→ **What you have to do**:
Your response to the data below should hold nothing except the lines from the one containing "5G in percentage" down to the one containing "performed the following", reproduced exactly and without pictures.

→ **Extracted records**:
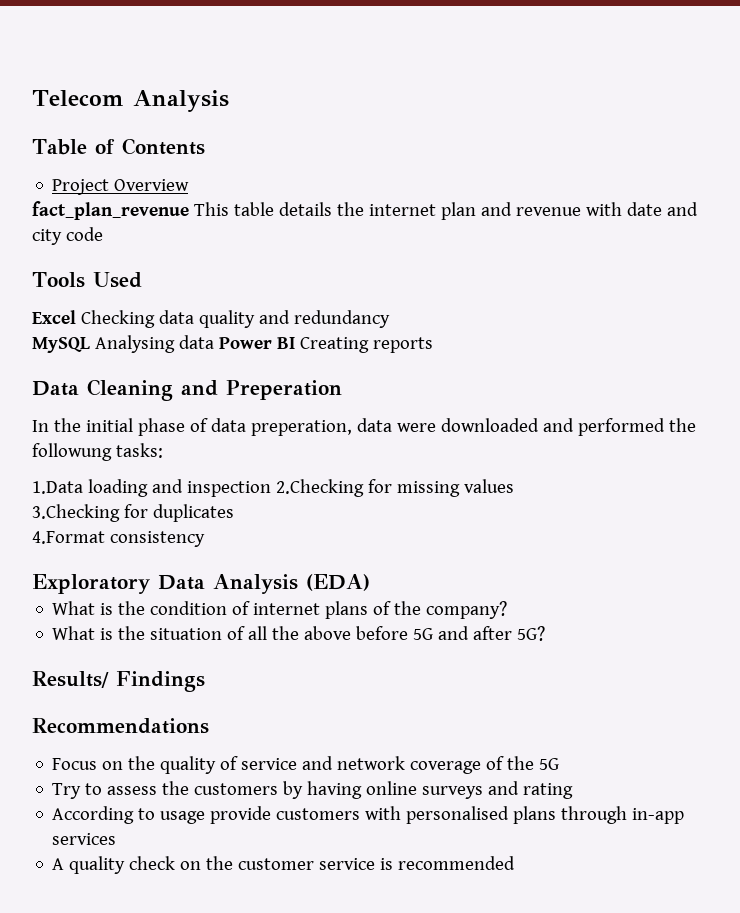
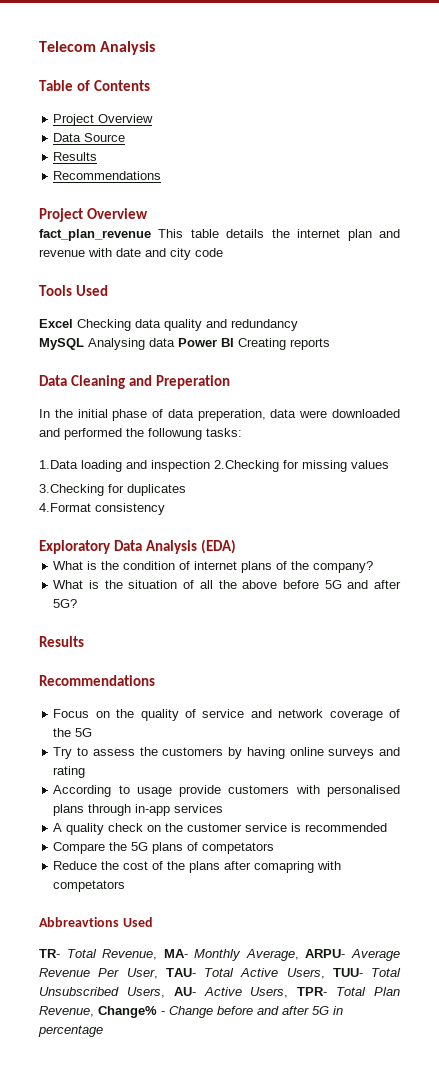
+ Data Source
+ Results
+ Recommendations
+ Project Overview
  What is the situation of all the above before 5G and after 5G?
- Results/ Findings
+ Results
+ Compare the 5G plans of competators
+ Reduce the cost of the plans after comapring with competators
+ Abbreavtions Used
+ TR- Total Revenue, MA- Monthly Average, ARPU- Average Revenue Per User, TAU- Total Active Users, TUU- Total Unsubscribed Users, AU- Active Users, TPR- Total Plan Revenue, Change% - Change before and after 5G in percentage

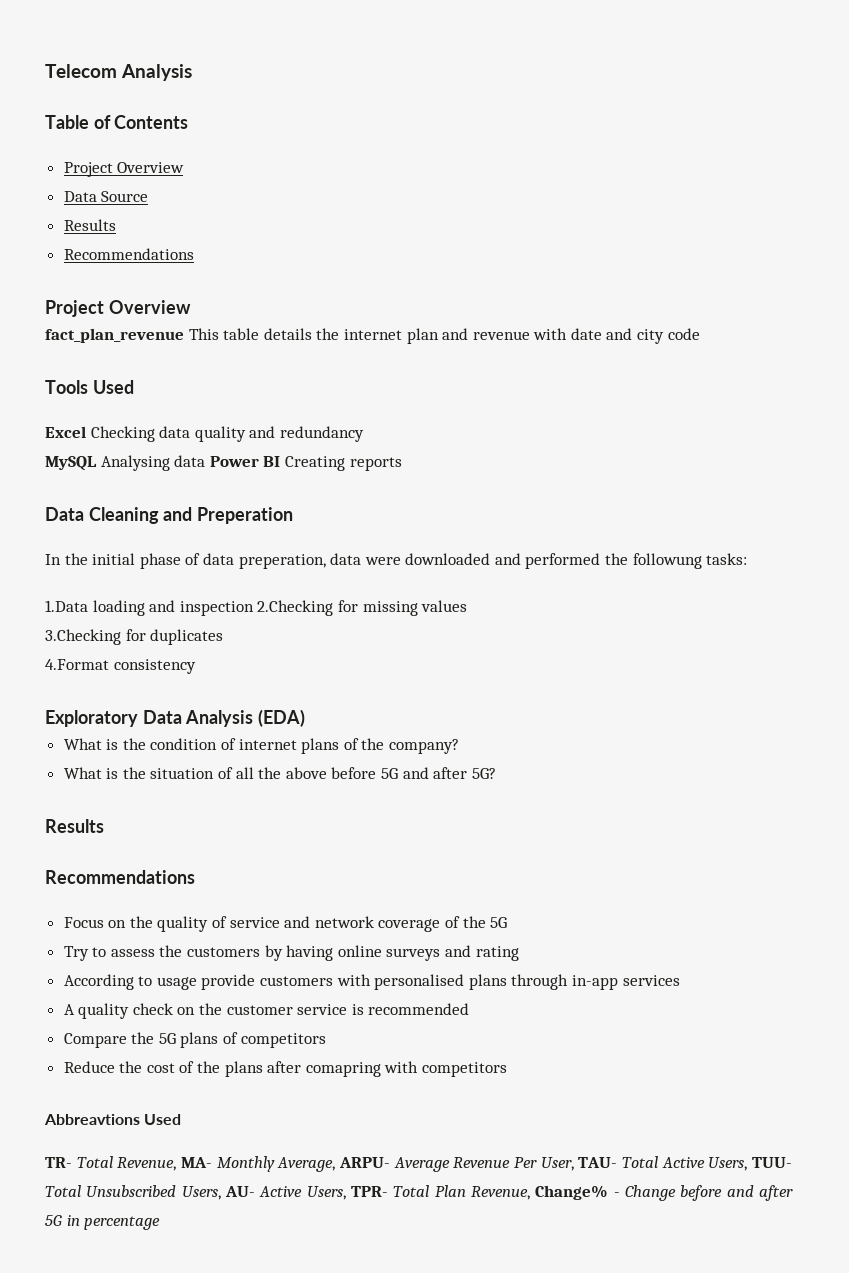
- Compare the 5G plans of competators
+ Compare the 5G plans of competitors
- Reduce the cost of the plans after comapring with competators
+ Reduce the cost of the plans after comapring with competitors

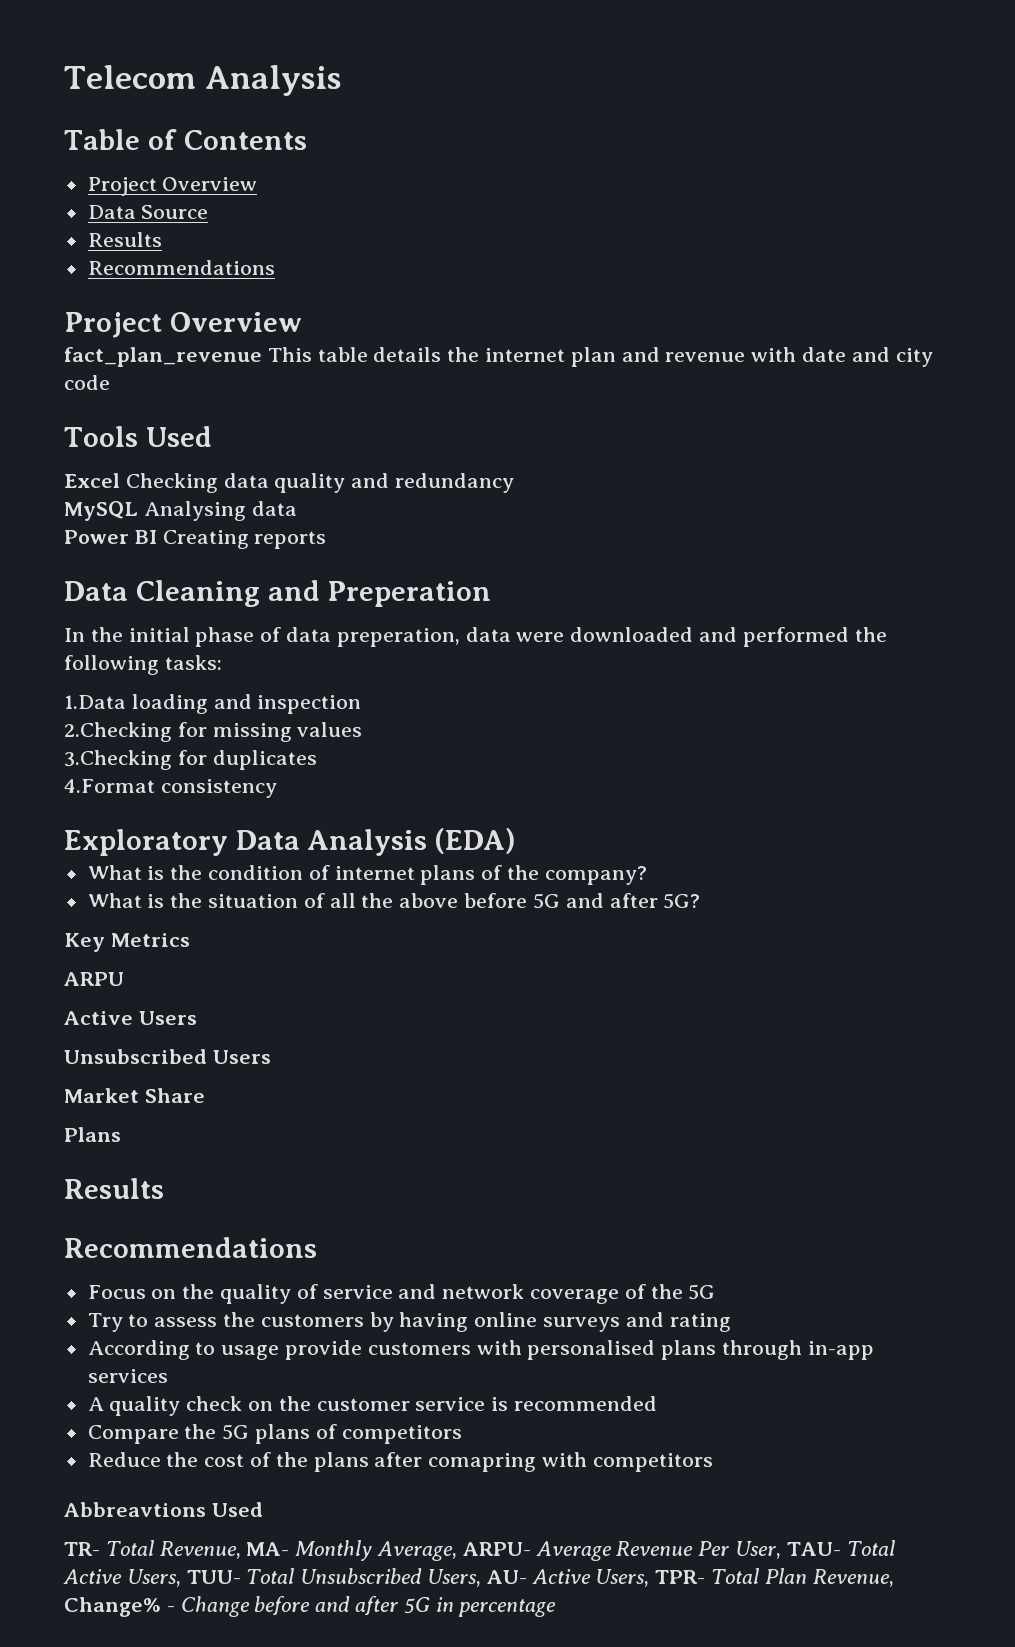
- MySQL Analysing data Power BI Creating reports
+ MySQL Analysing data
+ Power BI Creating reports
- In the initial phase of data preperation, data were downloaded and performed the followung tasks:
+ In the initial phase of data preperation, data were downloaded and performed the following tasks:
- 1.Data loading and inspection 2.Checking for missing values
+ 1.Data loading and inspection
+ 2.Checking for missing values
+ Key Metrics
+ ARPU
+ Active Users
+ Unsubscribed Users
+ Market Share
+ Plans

→ **Response below**:
+ TR- Total Revenue, MA- Monthly Average, ARPU- Average Revenue Per User, TAU- Total Active Users, TUU- Total Unsubscribed Users, AU- Active Users, TPR- Total Plan Revenue, Change% - Change before and after 5G in percentage

- Compare the 5G plans of competators
+ Compare the 5G plans of competitors
- Reduce the cost of the plans after comapring with competators
+ Reduce the cost of the plans after comapring with competitors

- MySQL Analysing data Power BI Creating reports
+ MySQL Analysing data
+ Power BI Creating reports
- In the initial phase of data preperation, data were downloaded and performed the followung tasks:
+ In the initial phase of data preperation, data were downloaded and performed the following tasks:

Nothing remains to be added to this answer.